BEGIN DATASET EXTRACT

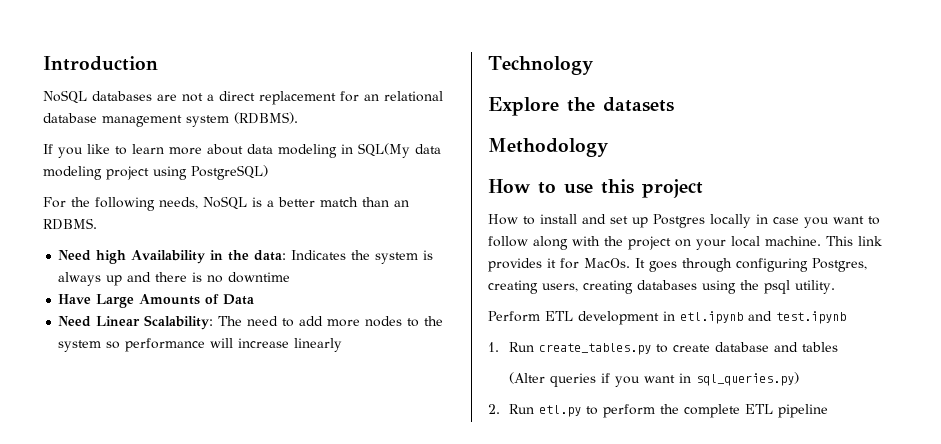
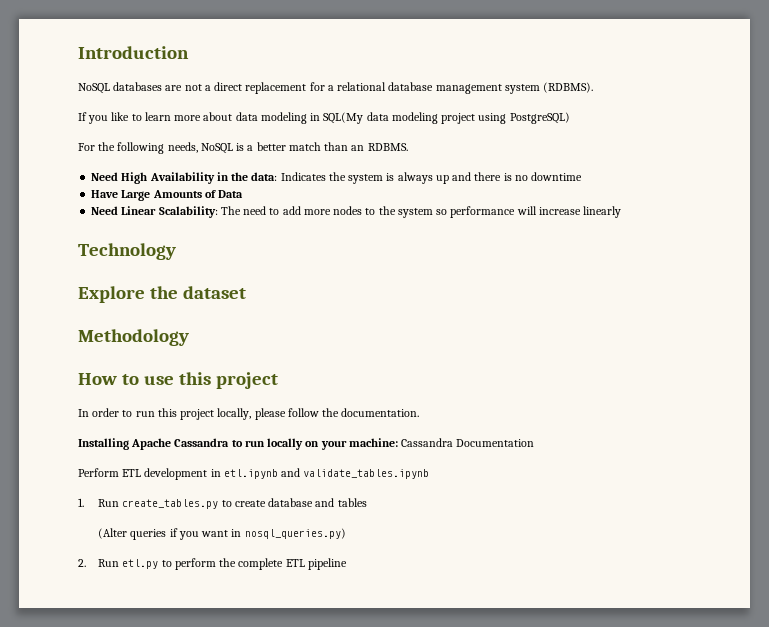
[364,94,379,101] an -> [327,85,334,91] a
[96,250,127,264] high -> [121,172,148,184] High
[603,97,674,112] datasets -> [182,286,246,299] dataset
[488,214,880,228] [488,236,882,250] [488,258,867,272] [488,280,835,294] How to install and set up Postgres locally in case you want to follow along with the project on your local machine. This link provides it for MacOs. It goes through configuring Postgres, creating users, creating databases using the psql utility. -> [78,408,420,420] [78,438,535,450] In order to run this project locally, please follow the documentation. // Installing Apache Cassandra to run locally on your machine: Cassandra Documentation
[776,311,846,324] test.ipynb -> [303,469,430,479] validate_tables.ipynb
[695,372,799,386] sql_queries.py) -> [244,528,346,539] nosql_queries.py)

END DATASET EXTRACT

**TASK STATEMENT:** Please set down exactly the lines from the first line of the data above through the line with "[603,97,674,112] datasets ->", both included, leaving out the pictures.

**RESPONSE AREA:**
[364,94,379,101] an -> [327,85,334,91] a
[96,250,127,264] high -> [121,172,148,184] High
[603,97,674,112] datasets -> [182,286,246,299] dataset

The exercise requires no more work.